The Deepest Skin
{1} Here is my attempt to keep hold of the turmoil that took root inside me and to record what it meant, in my tender twenties, to abandon the cerebral structures of Brazilian Concretism championed by my teacher, in favour of the putrefaction of Francis Bacon. Bacon’s work always unsettled me, for I mistrust the loveliest faces, as though beneath them lay decay, the death I would later glimpse in Ingres’s Odalisque or Titian’s Venus.

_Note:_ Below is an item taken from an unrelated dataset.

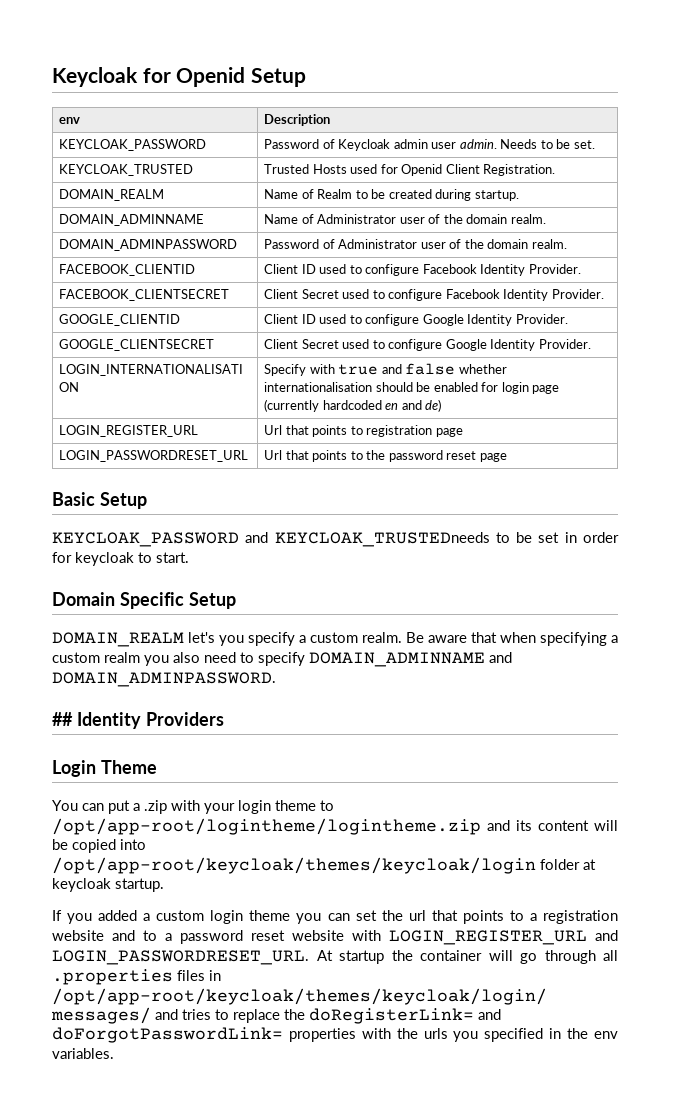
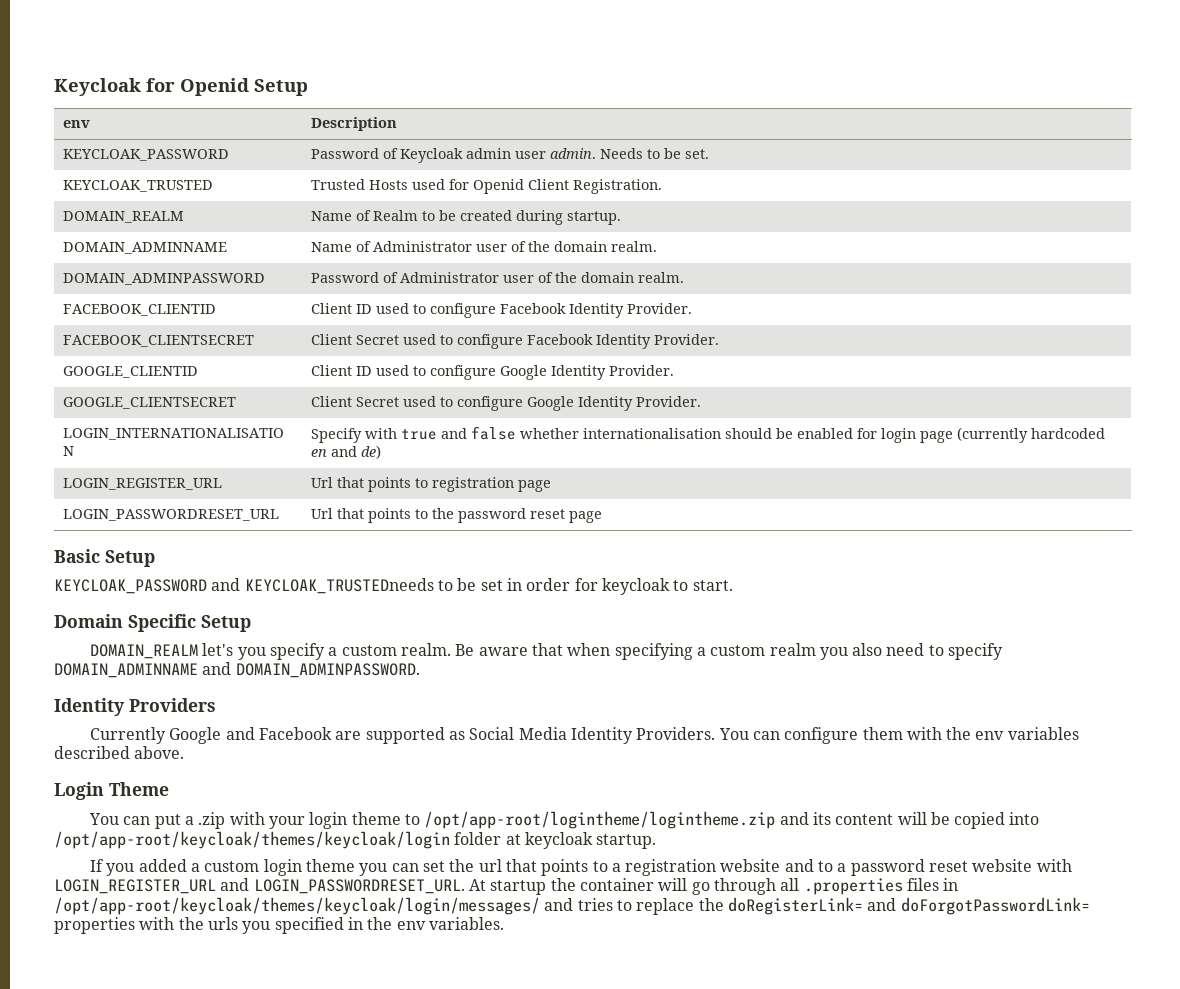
[52,712,73,726] ## -> (420, 670) none
(224, 719) none -> [90,727,1079,744] [54,746,185,759] // Currently Google and Facebook are supported as Social Media Identity Providers. You can configure them with the env variables described above.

{2} The clammy drag of dry pastel used in most of these works suits the lethargy of this greasy realm with its worn‑out edges, where creatures melt into one another, unable to bear the weight of their own identity and seeking fresh monstrosities through a hybridisation that is at once pure hope and the panic of solitude. It is hard not to linger over the chromatic exuberance pressed into the artist’s swollen hands, which surely traced her perspiring fingers across paper and impasto beneath the studio heat. The volatile pastel rewards such spontaneity, translating decadent expressiveness through vigorous gestures that nevertheless move slowly, much like the figures easing into one another, as though the artistic process had absorbed the condition of the things it depicts, accentuating the kinship between the two worlds. This lazy agility resembles the tremor of a tragic passion, too tired to rebel against its own despair.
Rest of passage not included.